**REQUIREMENT:**
Whichever lines of the material contain "column", copy each of them.

[Opening PROVIDED RECORDS section]

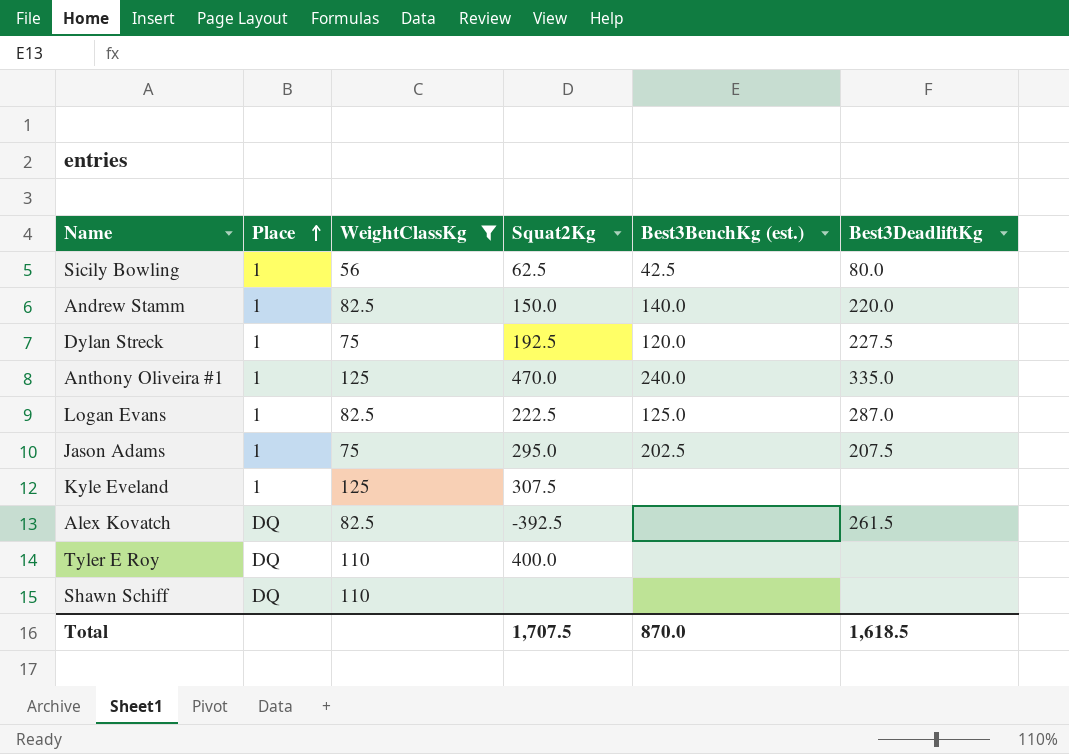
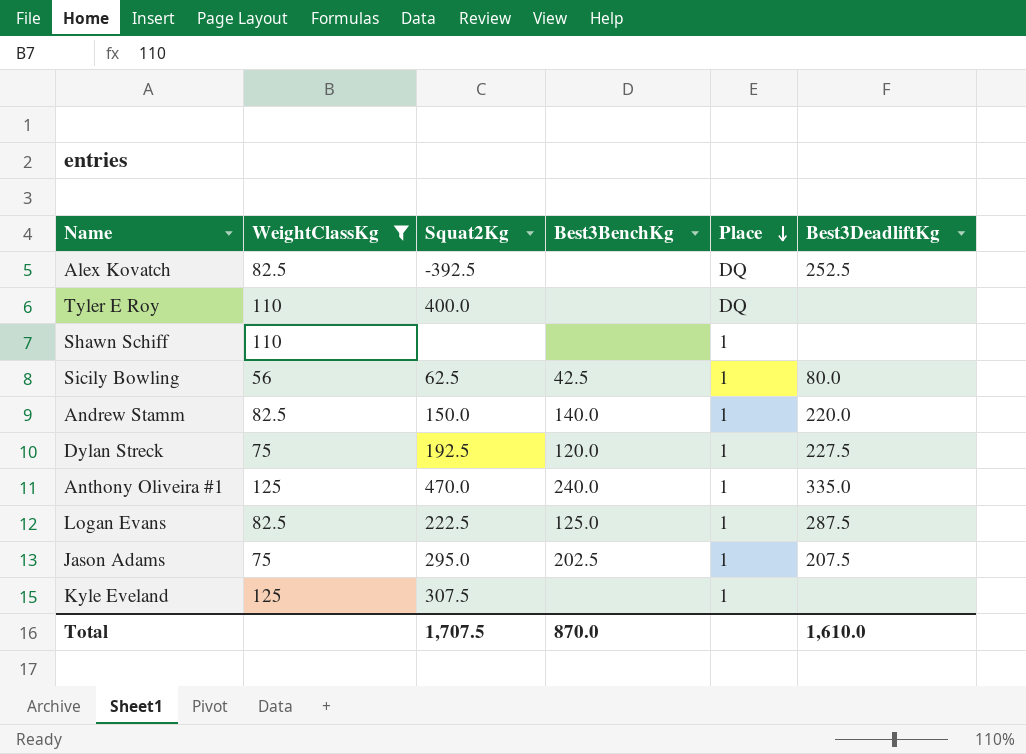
row order: Place ascending -> Place descending
column name: Best3BenchKg (est.) -> Best3BenchKg
column Place | position: 2 -> 5
Alex Kovatch | Best3DeadliftKg: 261.5 -> 252.5
Shawn Schiff | Place: DQ -> 1
Logan Evans | Best3DeadliftKg: 287.0 -> 287.5
Total | Best3DeadliftKg: 1,618.5 -> 1,610.0

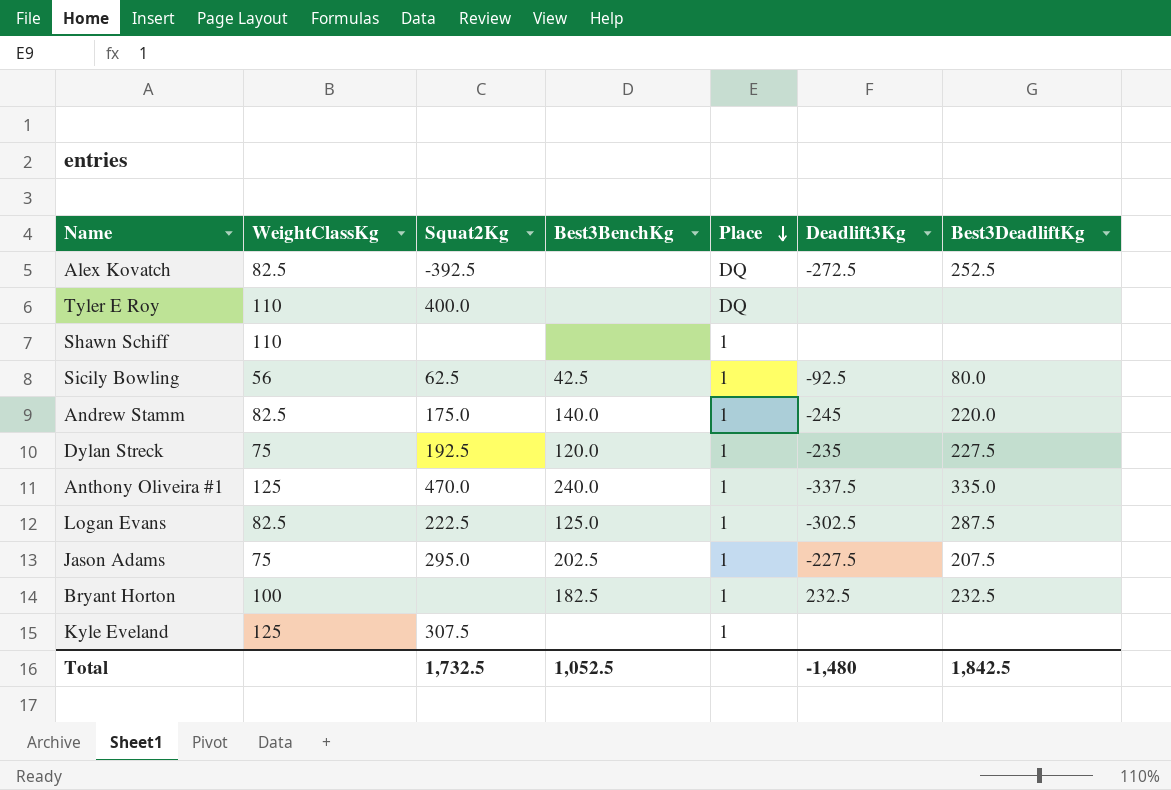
filter: WeightClassKg != 100 -> none
column Deadlift3Kg | position: none -> 6
Andrew Stamm | Squat2Kg: 150.0 -> 175.0
Total | Squat2Kg: 1,707.5 -> 1,732.5
Total | Best3BenchKg: 870.0 -> 1,052.5
Total | Best3DeadliftKg: 1,610.0 -> 1,842.5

[Closing PROVIDED RECORDS section]

**RESPONSE AREA:**
column name: Best3BenchKg (est.) -> Best3BenchKg
column Place | position: 2 -> 5
column Deadlift3Kg | position: none -> 6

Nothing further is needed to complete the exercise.